The optical signal-to-noise ratio (or OSNR for short) is an important quality parameter for recording and/or determining the signal quality and for error diagnosis in optical transmission systems, in particular in long-distance traffic systems using wavelength division multiplexing (or WDM for short). The OSNR is defined as the quotient of the mean signal power and the mean noise power over a defined wavelength interval. Typically, the interval widths that are used are 1 nm or 0.1 nm, corresponding to a frequency interval of 125 GHz or 12.5 GHz, respectively, at 1550 nm.
There are numerous methods for determining the OSNR. The OSNR is normally determined by optical measurements, for example using an optical spectrum analyzer. If the channel separations are very small, for example 25 or 50 GHz, however, the values for the signal power and the noise power are difficult to separate, as a result of which OSNR measurement is virtually impossible during operation. In another optical method, the so-called “polarization nulling” method, the signal is separated on the basis of its defined polarization from the unpolarized noise, by means of polarization filters. However, this method is rather inaccurate, for example because the data signal is partially depolarized as a result of polarization mode dispersion. In addition, the complexity is relatively high because of the additionally required polarization control. In a further optical method, the OSNR is determined by briefly switching off the channel to be measured for a period in the sub-millisecond range, but this is not possible during operation.
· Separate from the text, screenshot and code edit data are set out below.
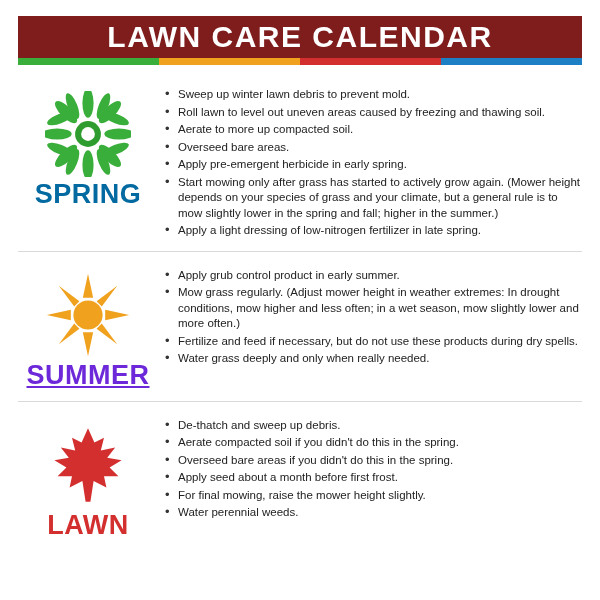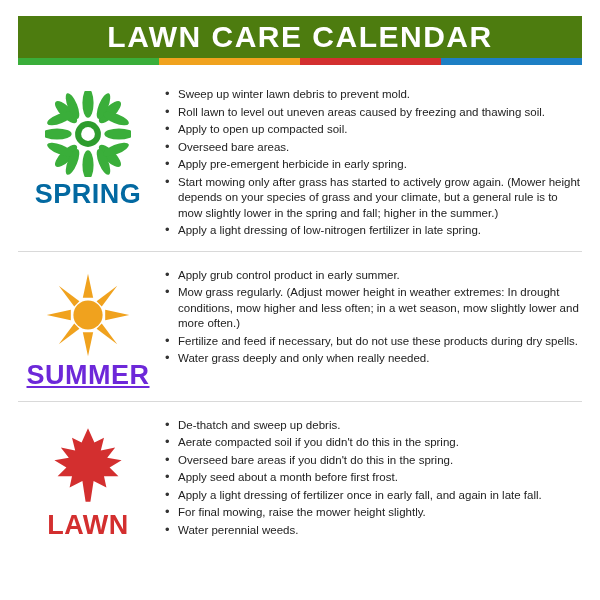--- a/index.html
+++ b/index.html
@@ -18,21 +18,21 @@
     height: 600px;
     position: relative;
     background: #ffffff;
     box-sizing: border-box;
   }
   
   .header-wrap {
     padding: 16px 18px 0 18px;
   }
   .title-bar {
-    background: #4d7c0f;
+    background: #7f1d1d;
     height: 42px;
     display: flex;
     align-items: center;
     justify-content: center;
   }
   .title-bar .title {
     color: #ffffff;
     font-size: 30px;
     font-weight: bold;
     letter-spacing: 1.5px;
@@ -157,21 +157,21 @@
               <circle cx="50" cy="50" r="8" fill="#ffffff"></circle>
             </g>
           </svg>
         </div>
         <div class="season-label label-spring">SPRING</div>
       </div>
       <div class="text-col">
         <ul class="task-list">
           <li>Sweep up winter lawn debris to prevent mold.</li>
           <li>Roll lawn to level out uneven areas caused by freezing and thawing soil.</li>
-          <li>Apply to open up compacted soil.</li>
+          <li>Aerate to more up compacted soil.</li>
           <li>Overseed bare areas.</li>
           <li>Apply pre-emergent herbicide in early spring.</li>
           <li>Start mowing only after grass has started to actively grow again. (Mower height depends on your species of grass and your climate, but a general rule is to mow slightly lower in the spring and fall; higher in the summer.)</li>
           <li>Apply a light dressing of low-nitrogen fertilizer in late spring.</li>
         </ul>
       </div>
     </div>
 
     <div class="section">
       <div class="icon-col">
@@ -210,21 +210,20 @@
           </svg>
         </div>
         <div class="season-label label-fall">LAWN</div>
       </div>
       <div class="text-col">
         <ul class="task-list">
           <li>De-thatch and sweep up debris.</li>
           <li>Aerate compacted soil if you didn't do this in the spring.</li>
           <li>Overseed bare areas if you didn't do this in the spring.</li>
           <li>Apply seed about a month before first frost.</li>
-          <li>Apply a light dressing of fertilizer once in early fall, and again in late fall.</li>
           <li>For final mowing, raise the mower height slightly.</li>
           <li>Water perennial weeds.</li>
         </ul>
       </div>
     </div>
 
   </div>
 </div>
 
 </body></html>

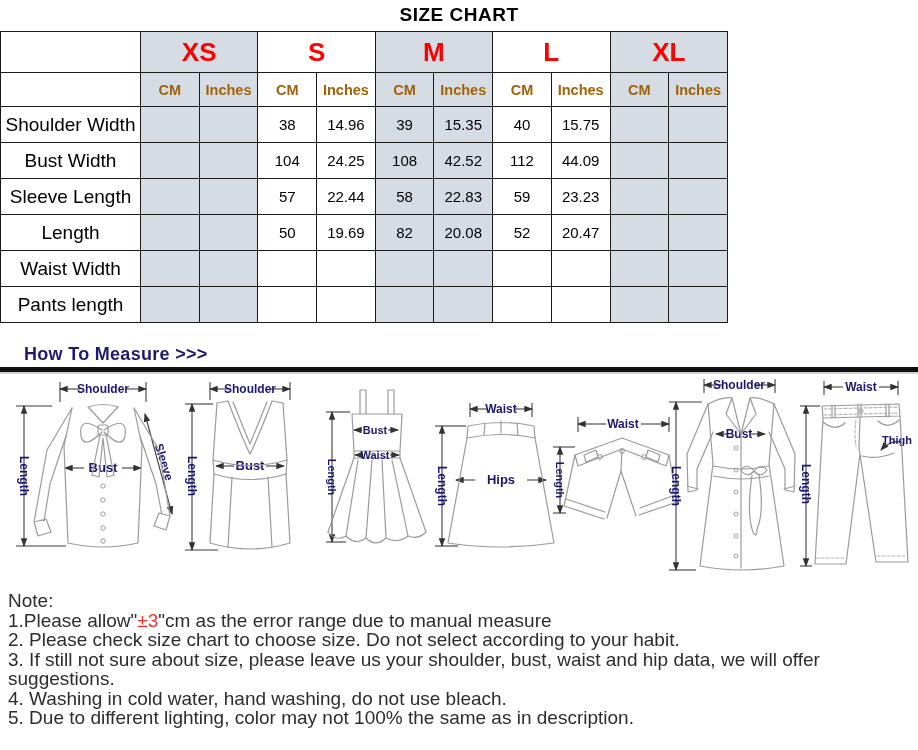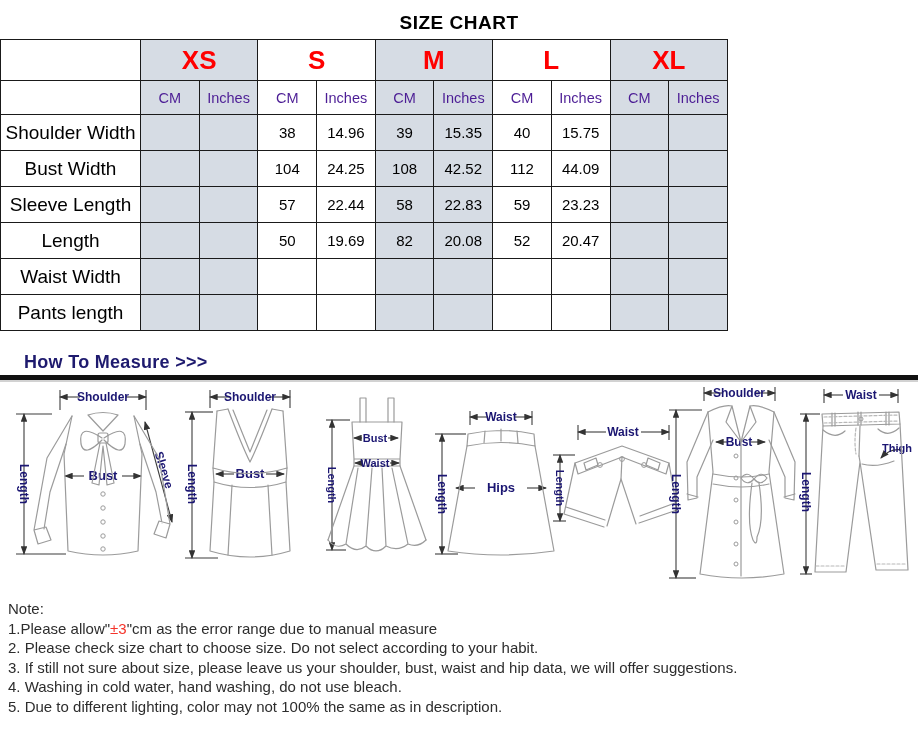--- a/index.html
+++ b/index.html
@@ -1,35 +1,35 @@
 <!DOCTYPE html>
 <html><head>
 <meta charset="utf-8">
 <style>
   html,body{margin:0;padding:0}
   body{width:918px;height:750px;background:#fff;position:relative;overflow:hidden;
        font-family:"Liberation Sans",sans-serif;color:#000}
-  .title{height:27px;padding-top:12px;text-align:center;font-size:19px;font-weight:700;letter-spacing:.5px}
+  .title{height:27px;padding-top:4px;text-align:center;font-size:19px;font-weight:700;letter-spacing:.5px}
   table{border-collapse:collapse;table-layout:fixed;width:728px}
   th,td{border:1.6px solid #1a1a1a;text-align:center;vertical-align:middle;padding:0;overflow:hidden}
   .size-cell{height:40px;font-size:26px;font-weight:700;color:#ff0000}
-  .unit-cell{height:33px;font-size:14.5px;font-weight:400;color:#4c1d95}
+  .unit-cell{height:33px;font-size:14.5px;font-weight:700;color:#a16207}
   .row-label{font-size:19px;font-weight:400}
   td.val{height:35px;font-size:15px}
   .shade{background:#d6dce4}
   .measure-heading{margin:21px 0 2px 24px;font-size:18px;font-weight:700;color:#1e1a6e;letter-spacing:.3px}
   .divider{height:5px;background:#111;border-bottom:2px solid #d2d2d2}
   .figures{position:relative;width:918px;height:207px}
   .fig{position:absolute}
   .gar{fill:none;stroke:#9b9b9b;stroke-width:1.2;stroke-linecap:round;stroke-linejoin:round}
   .dim{stroke:#3c3c3c;stroke-width:1.1;fill:none}
   .dash{stroke:#b8b8b8;stroke-dasharray:3 2}
   .lbl{fill:#1b1672;font-family:"Liberation Sans",sans-serif;font-weight:700}
   .btn{fill:none;stroke:#9b9b9b;stroke-width:1}
-  .notes{margin:10px 0 0 8px;font-size:15px;color:#2d2d2d;line-height:19.5px}
+  .notes{margin:10px 0 0 8px;font-size:19px;color:#2d2d2d;line-height:19.5px}
   .red{color:#f5332a}
 </style>
 </head>
 <body>
 
 <div class="title">SIZE CHART</div>
 
 <table>
   <colgroup>
       <col style="width:140px">

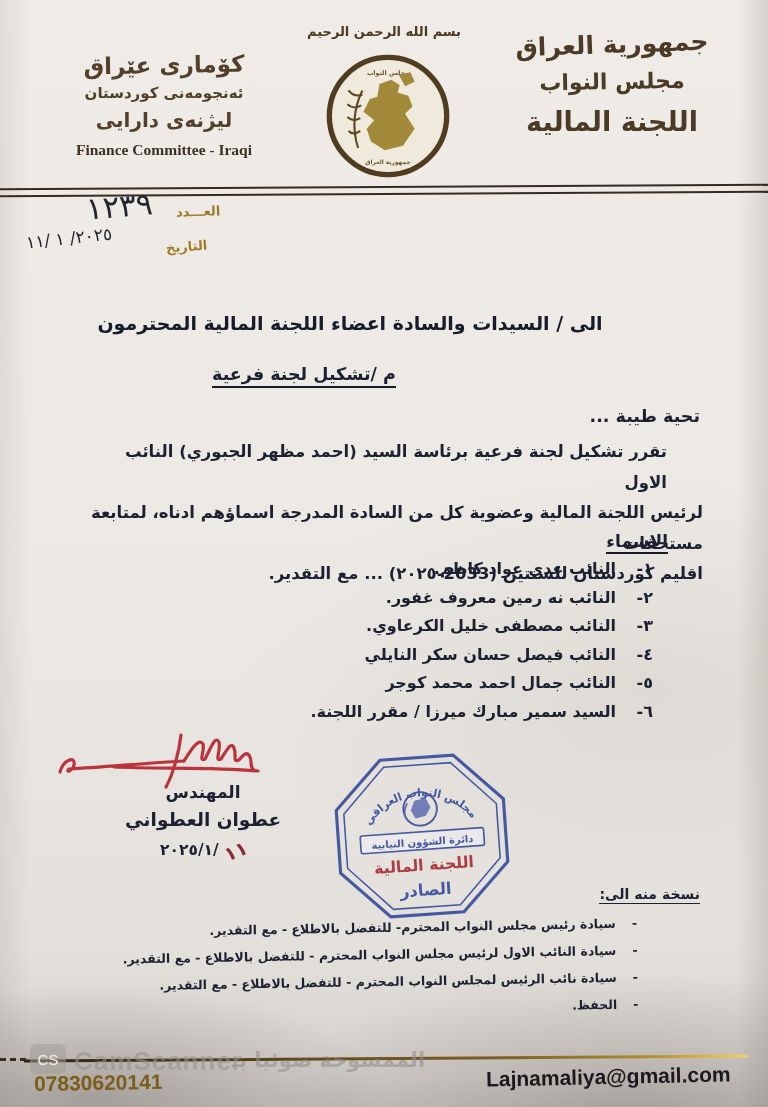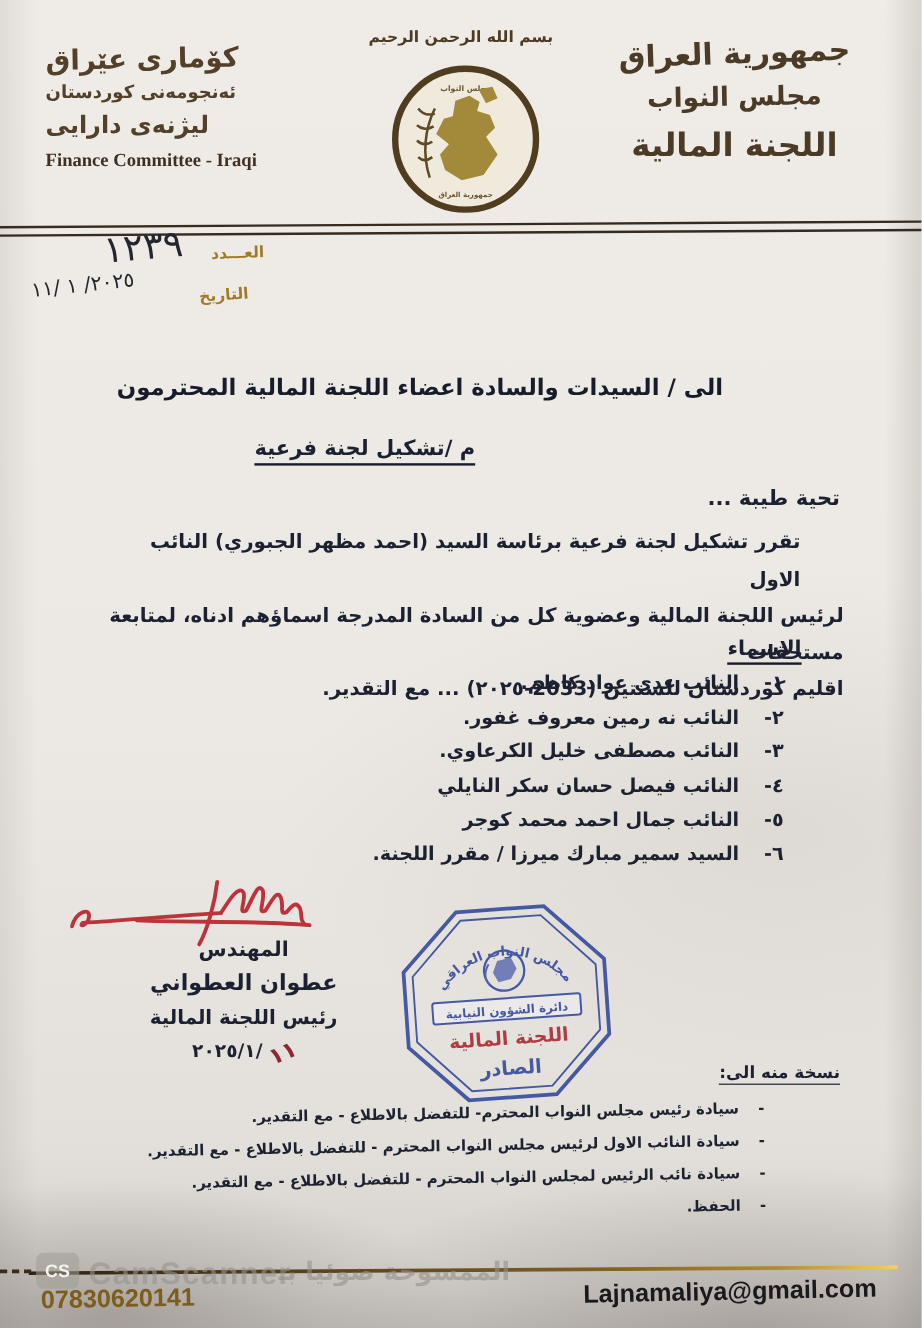--- a/index.html
+++ b/index.html
@@ -13,21 +13,21 @@
       radial-gradient(ellipse 600px 300px at 85% 62%, rgba(150,142,132,.14), transparent 70%),
       linear-gradient(90deg, rgba(90,82,74,.10), transparent 4%, transparent 96%, rgba(90,82,74,.16)),
       linear-gradient(180deg,#efece7 0%,#ece8e3 55%,#e3dfda 86%,#d3cfca 97%,#c6c2be 100%);
     color:#1b2130;
   }
   .abs{ position:absolute; }
   .rtl{ direction:rtl; }
   .ltr{ direction:ltr; }
 
   
-  .hdr-left{ left:38px; top:36px; width:252px; text-align:left; color:#53402a; }
+  .hdr-left{ left:38px; top:52px; width:252px; text-align:center; color:#53402a; }
   .hdr-left .k1{ font-size:23px; font-weight:bold; transform:rotate(-1deg); }
   .hdr-left .k2{ font-size:15px; font-weight:bold; margin-top:6px; }
   .hdr-left .k3{ font-size:20px; font-weight:bold; margin-top:6px; }
   .hdr-left .en{ font-family:"Liberation Serif", serif; font-weight:bold; font-size:15.5px; color:#3f3022; margin-top:8px; line-height:19px; }
   .hdr-right{ right:22px; top:30px; width:268px; text-align:center; color:#4a3a26; }
   .hdr-right .r1{ font-size:25px; font-weight:bold; transform:rotate(-2deg); }
   .hdr-right .r2{ font-size:22px; font-weight:bold; margin-top:10px; transform:rotate(-1deg); }
   .hdr-right .r3{ font-size:27px; font-weight:bold; margin-top:12px; letter-spacing:1px; }
   .bismillah{ left:0; top:24px; width:768px; text-align:center; font-size:13px; font-weight:bold; color:#4c3a22; }
   .emblem{ left:324px; top:52px; width:128px; height:128px; }
@@ -69,21 +69,21 @@
   
   .dist-h{ right:68px; top:886px; font-size:14px; font-weight:bold; border-bottom:1.8px solid #1d2230; padding-bottom:1px; }
   .dist{ right:130px; top:920px; transform:rotate(-1deg); }
   .dist .row{ display:flex; direction:rtl; gap:16px; font-size:12.5px; font-weight:bold; color:#1d2230; margin-bottom:12px; }
 
   
   .gold-line{ left:24px; top:1057px; width:724px; height:3px;
     background:linear-gradient(90deg,#2e2212,#5e4820 38%,#7c6024 66%,#b08c2e 86%,#e2bc4e 96%,#efd06a); transform:rotate(-0.4deg); }
   .gold-dashes{ left:0; top:1058px; width:26px; border-top:3px dashed #3a2d18; }
   .cs-box{ left:30px; top:1044px; width:36px; height:30px; background:rgba(160,156,150,.55);
-    border-radius:6px; color:#f4f2ee; font-family:"Liberation Sans", sans-serif; font-weight:bold; font-size:15px;
+    border-radius:6px; color:#f4f2ee; font-family:"Liberation Sans", sans-serif; font-weight:normal; font-size:15px;
     display:flex; align-items:center; justify-content:center; }
   .cs-text{ left:74px; top:1046px; font-family:"Liberation Sans", sans-serif; font-weight:bold; font-size:26px; color:rgba(150,146,140,.6); letter-spacing:1px; }
   .cs-ar{ left:232px; top:1048px; font-size:21px; font-weight:bold; color:rgba(148,144,138,.6); }
   .phone{ left:34px; top:1071px; font-family:"Liberation Sans", sans-serif; font-weight:bold; font-size:21px; color:#7c5e1c; transform:rotate(-1deg); }
   .email{ left:486px; top:1065px; font-family:"Liberation Sans", sans-serif; font-weight:bold; font-size:21px; color:#1a1a1e; transform:rotate(-1.2deg); }
   svg text{ font-family:"DejaVu Sans", sans-serif; }
 </style>
 </head>
 <body>
 
@@ -173,21 +173,20 @@
       <path d="M132,35 C139,24 147,11 151,18 C153,25 146,36 153,33 C159,22 163,9 167,16 C169,25 162,36 169,33 C175,24 179,15 182,22 C185,29 180,37 187,34 C192,28 195,25 198,31 C200,36 198,41 201,43"></path>
       <path d="M62,41 C105,43 165,41 206,45"></path>
       <path d="M129,9 C127,27 121,48 114,61"></path>
     </g>
   </svg>
 </div>
 
 <div class="abs sig-block rtl">
   <div class="t1">المهندس</div>
   <div class="t2">عطوان العطواني</div>
-  <div class="t3">رئيس اللجنة المالية</div>
   <div class="sig-date">
     <span>٢٠٢٥/١/</span><span class="hand-red">١١</span>
   </div>
 </div>
 
 <div class="abs stamp">
   <svg width="178" height="168" viewBox="0 0 170 160">
     <defs>
         <path id="arcp" d="M28,82 A60,58 0 0 1 142,82" fill="none"></path>
       </defs>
Electrical methods also exist for determining the OSNR, in which the OSNR is determined by opto-electrical conversion of a data signal in the receiver. European patent application EP1303062 discloses a method in which the bit error rate (BER) is measured as a function of the decision threshold and is also evaluated, inter alia, with regard to the OSNR. In particular, the method also requires measurements at very high BERs close to 0.5. The areas with a high BER are located at the top and bottom edges in the eye diagram, while the areas with a low BER can be found in the inner and central area of the eye diagram. If the BER values in these areas are extrapolated, this results both in two decision threshold values for the high BERs and in two decision threshold values for the lower BERs. The size of the eye opening can be calculated from the ratio of the differences between these threshold values. If the BER is expressed by the Q-factor as in FIG. 4 of the European application, then the OSNR can be determined by determining the intersection of the two outer straight lines for the low BERs. This method has the disadvantage that it is necessary to know the absolute minimum BER in order to determine the OSNR and, because of the measurements which are required close to BER=0.5, the bit errors which occur during the measurement process can no longer be corrected by an error correction unit FEC (forward error correction).